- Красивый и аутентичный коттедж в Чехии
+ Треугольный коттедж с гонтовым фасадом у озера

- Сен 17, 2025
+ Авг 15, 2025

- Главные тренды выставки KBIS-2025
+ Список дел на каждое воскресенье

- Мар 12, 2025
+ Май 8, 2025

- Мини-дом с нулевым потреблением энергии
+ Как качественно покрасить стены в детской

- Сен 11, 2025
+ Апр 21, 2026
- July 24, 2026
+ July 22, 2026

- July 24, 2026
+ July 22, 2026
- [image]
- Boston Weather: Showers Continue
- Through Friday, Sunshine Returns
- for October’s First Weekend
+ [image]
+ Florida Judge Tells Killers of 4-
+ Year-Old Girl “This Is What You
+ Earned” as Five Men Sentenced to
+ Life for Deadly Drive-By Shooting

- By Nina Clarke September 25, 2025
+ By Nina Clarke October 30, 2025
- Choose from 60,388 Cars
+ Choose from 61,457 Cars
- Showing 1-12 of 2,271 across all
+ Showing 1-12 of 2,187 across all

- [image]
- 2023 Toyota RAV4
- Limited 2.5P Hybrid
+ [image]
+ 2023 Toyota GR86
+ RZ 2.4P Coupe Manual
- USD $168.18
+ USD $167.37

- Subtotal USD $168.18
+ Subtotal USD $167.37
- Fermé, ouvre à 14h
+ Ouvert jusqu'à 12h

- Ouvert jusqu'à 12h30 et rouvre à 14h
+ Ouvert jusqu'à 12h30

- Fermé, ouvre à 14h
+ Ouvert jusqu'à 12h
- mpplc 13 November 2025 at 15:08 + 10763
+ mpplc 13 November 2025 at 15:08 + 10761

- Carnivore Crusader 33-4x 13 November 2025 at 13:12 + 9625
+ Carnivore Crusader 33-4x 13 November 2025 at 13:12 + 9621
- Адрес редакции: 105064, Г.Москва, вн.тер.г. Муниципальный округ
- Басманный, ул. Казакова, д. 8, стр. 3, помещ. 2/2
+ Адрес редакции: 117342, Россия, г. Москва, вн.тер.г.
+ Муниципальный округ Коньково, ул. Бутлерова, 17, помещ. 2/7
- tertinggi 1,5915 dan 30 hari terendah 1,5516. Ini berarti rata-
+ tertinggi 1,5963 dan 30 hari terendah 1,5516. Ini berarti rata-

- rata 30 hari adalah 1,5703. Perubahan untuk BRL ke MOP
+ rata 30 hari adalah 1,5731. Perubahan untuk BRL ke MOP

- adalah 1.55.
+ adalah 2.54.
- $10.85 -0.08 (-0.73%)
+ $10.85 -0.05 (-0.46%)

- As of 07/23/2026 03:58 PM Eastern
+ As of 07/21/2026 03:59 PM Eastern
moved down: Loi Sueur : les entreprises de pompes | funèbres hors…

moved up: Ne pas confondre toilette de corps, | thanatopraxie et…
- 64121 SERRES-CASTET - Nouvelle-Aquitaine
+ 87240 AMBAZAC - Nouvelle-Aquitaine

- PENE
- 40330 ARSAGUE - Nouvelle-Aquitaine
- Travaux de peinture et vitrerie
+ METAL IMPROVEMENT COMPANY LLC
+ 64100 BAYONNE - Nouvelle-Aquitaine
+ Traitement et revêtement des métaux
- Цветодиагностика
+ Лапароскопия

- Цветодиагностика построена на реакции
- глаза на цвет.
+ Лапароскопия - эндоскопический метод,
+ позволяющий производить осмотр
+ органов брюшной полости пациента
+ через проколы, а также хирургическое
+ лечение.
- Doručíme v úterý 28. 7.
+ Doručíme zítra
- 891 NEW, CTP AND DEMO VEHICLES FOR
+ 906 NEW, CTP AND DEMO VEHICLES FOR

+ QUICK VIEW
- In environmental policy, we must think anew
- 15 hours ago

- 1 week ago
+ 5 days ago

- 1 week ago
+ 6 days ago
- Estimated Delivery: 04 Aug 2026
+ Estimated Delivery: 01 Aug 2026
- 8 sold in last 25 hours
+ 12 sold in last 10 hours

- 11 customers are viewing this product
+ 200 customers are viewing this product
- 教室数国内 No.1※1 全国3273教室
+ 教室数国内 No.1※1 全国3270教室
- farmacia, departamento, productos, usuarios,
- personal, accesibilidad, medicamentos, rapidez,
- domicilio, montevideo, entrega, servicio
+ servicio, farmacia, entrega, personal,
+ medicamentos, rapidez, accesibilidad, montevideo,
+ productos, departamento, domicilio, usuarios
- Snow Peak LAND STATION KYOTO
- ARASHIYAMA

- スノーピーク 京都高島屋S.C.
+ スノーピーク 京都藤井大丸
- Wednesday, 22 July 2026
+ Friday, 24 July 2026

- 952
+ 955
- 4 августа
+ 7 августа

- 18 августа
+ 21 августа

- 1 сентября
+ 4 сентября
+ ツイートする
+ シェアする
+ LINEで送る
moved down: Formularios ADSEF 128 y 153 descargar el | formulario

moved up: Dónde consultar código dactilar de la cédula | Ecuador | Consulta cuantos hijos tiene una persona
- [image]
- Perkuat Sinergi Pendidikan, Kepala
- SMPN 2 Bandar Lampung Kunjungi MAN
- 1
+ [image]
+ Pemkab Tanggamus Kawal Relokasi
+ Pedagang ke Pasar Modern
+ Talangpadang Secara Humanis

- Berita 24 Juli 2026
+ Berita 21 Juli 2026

..............................

:: Instructions to follow ::
Only the lines from the start of the material through the line containing "15:08 + 10761" should be repeated, and they should be repeated exactly.

:: Task answer ::
- Красивый и аутентичный коттедж в Чехии
+ Треугольный коттедж с гонтовым фасадом у озера

- Сен 17, 2025
+ Авг 15, 2025

- Главные тренды выставки KBIS-2025
+ Список дел на каждое воскресенье

- Мар 12, 2025
+ Май 8, 2025

- Мини-дом с нулевым потреблением энергии
+ Как качественно покрасить стены в детской

- Сен 11, 2025
+ Апр 21, 2026
- July 24, 2026
+ July 22, 2026

- July 24, 2026
+ July 22, 2026
- [image]
- Boston Weather: Showers Continue
- Through Friday, Sunshine Returns
- for October’s First Weekend
+ [image]
+ Florida Judge Tells Killers of 4-
+ Year-Old Girl “This Is What You
+ Earned” as Five Men Sentenced to
+ Life for Deadly Drive-By Shooting

- By Nina Clarke September 25, 2025
+ By Nina Clarke October 30, 2025
- Choose from 60,388 Cars
+ Choose from 61,457 Cars
- Showing 1-12 of 2,271 across all
+ Showing 1-12 of 2,187 across all

- [image]
- 2023 Toyota RAV4
- Limited 2.5P Hybrid
+ [image]
+ 2023 Toyota GR86
+ RZ 2.4P Coupe Manual
- USD $168.18
+ USD $167.37

- Subtotal USD $168.18
+ Subtotal USD $167.37
- Fermé, ouvre à 14h
+ Ouvert jusqu'à 12h

- Ouvert jusqu'à 12h30 et rouvre à 14h
+ Ouvert jusqu'à 12h30

- Fermé, ouvre à 14h
+ Ouvert jusqu'à 12h
- mpplc 13 November 2025 at 15:08 + 10763
+ mpplc 13 November 2025 at 15:08 + 10761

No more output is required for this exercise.